**Given information**
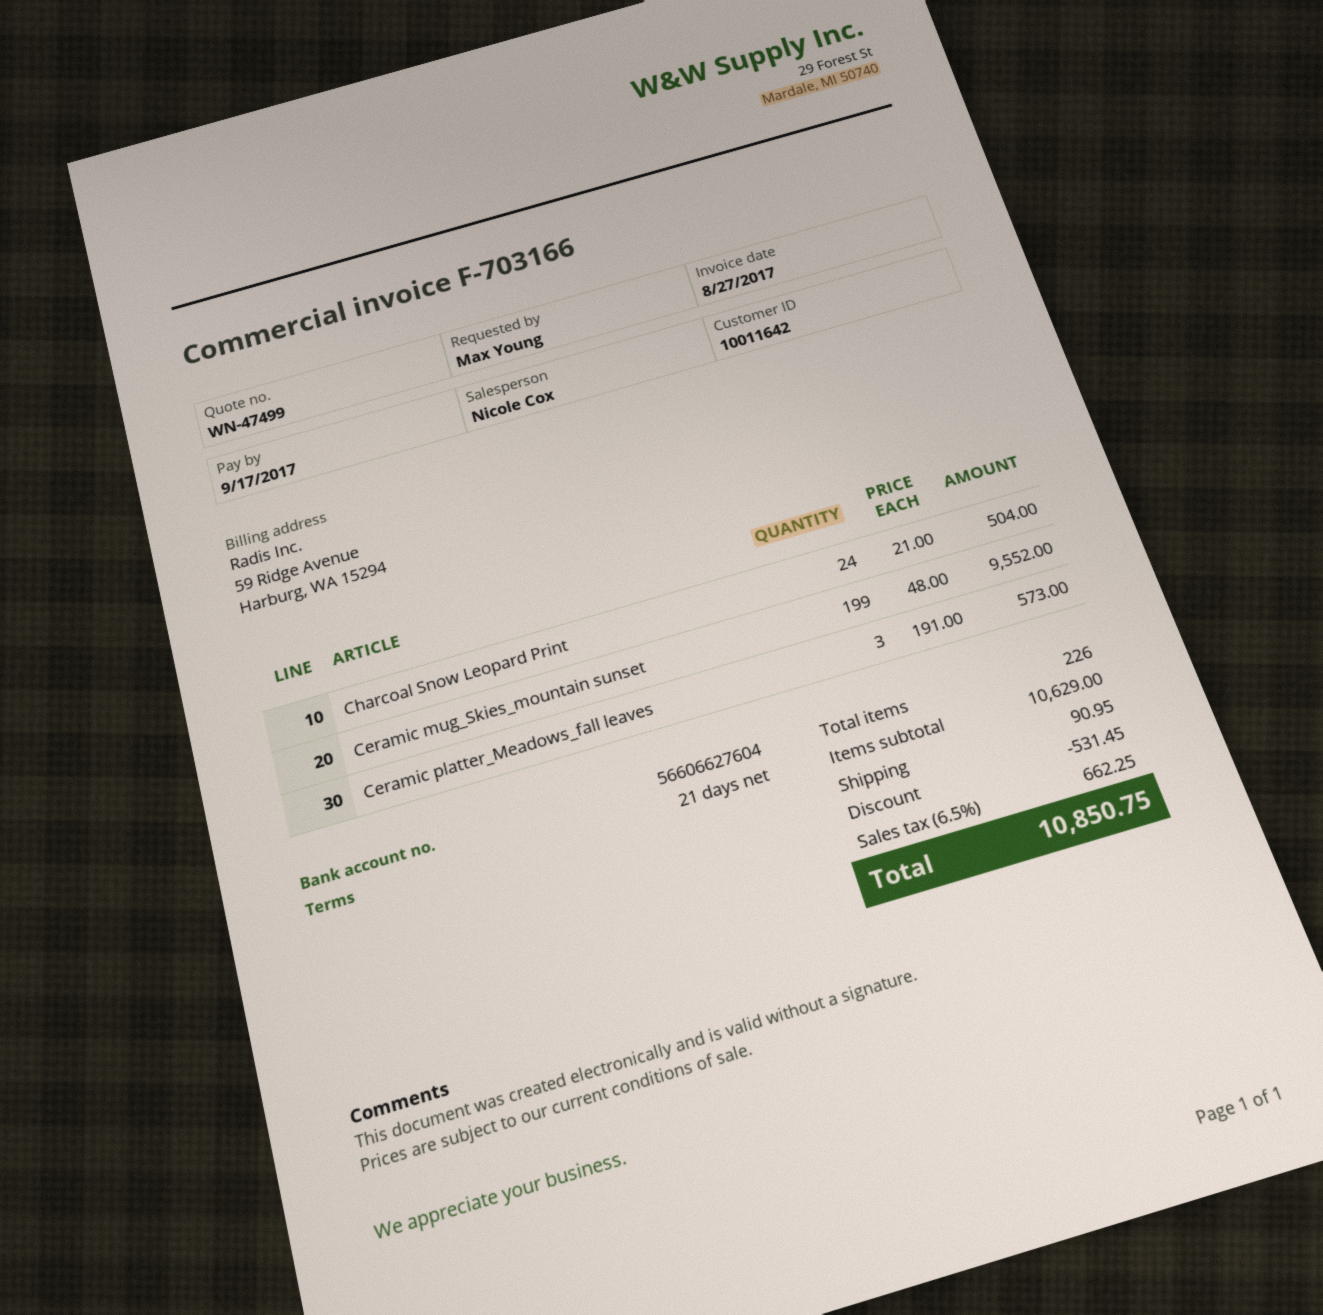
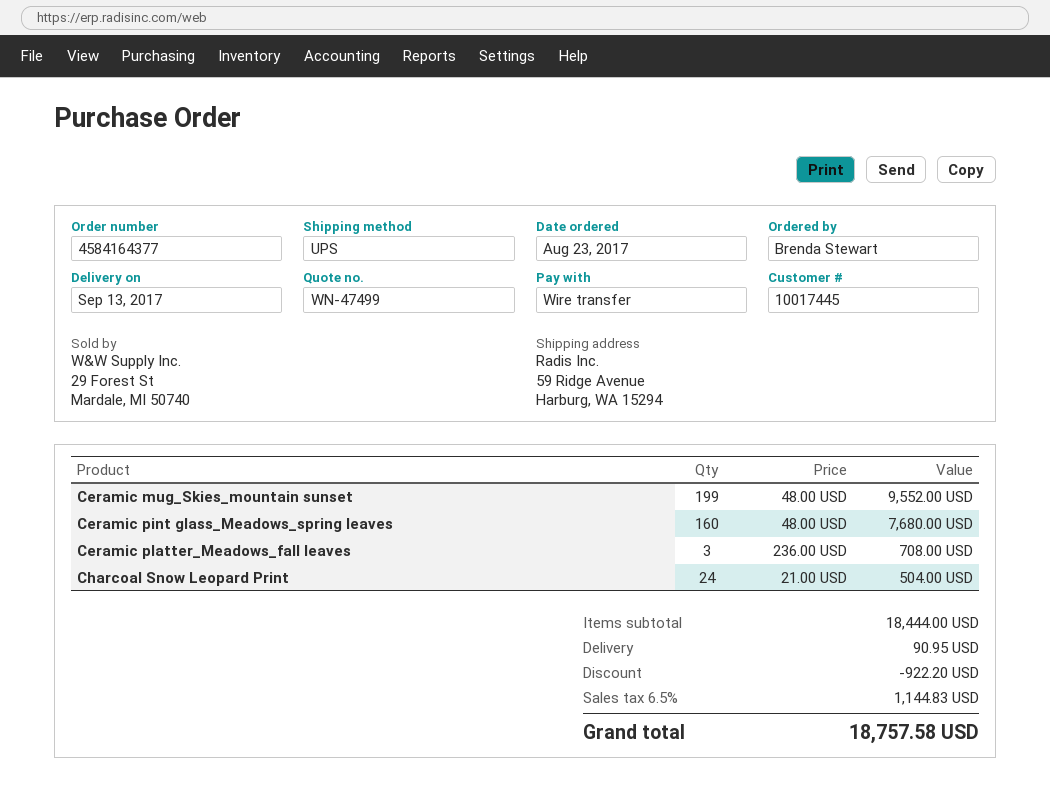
customer number: 10011642 -> 10017445
ordered by: Max Young -> Brenda Stewart
Ceramic platter_Meadows_fall leaves: 3 x 191.00 = 573.00 -> 3 x 236.00 = 708.00
Ceramic pint glass_Meadows_spring leaves: none -> 160 x 48.00 = 7680.00
subtotal: 10629.00 -> 18444.00
discount: 531.45 -> 922.20
tax: 6.5% = 662.25 -> 6.5% = 1144.83
total: 10850.75 -> 18757.58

**Assignment**
Would you output the full listing exactly as it stands, minus the images?

**Result of this task**
customer number: 10011642 -> 10017445
ordered by: Max Young -> Brenda Stewart
Ceramic platter_Meadows_fall leaves: 3 x 191.00 = 573.00 -> 3 x 236.00 = 708.00
Ceramic pint glass_Meadows_spring leaves: none -> 160 x 48.00 = 7680.00
subtotal: 10629.00 -> 18444.00
discount: 531.45 -> 922.20
tax: 6.5% = 662.25 -> 6.5% = 1144.83
total: 10850.75 -> 18757.58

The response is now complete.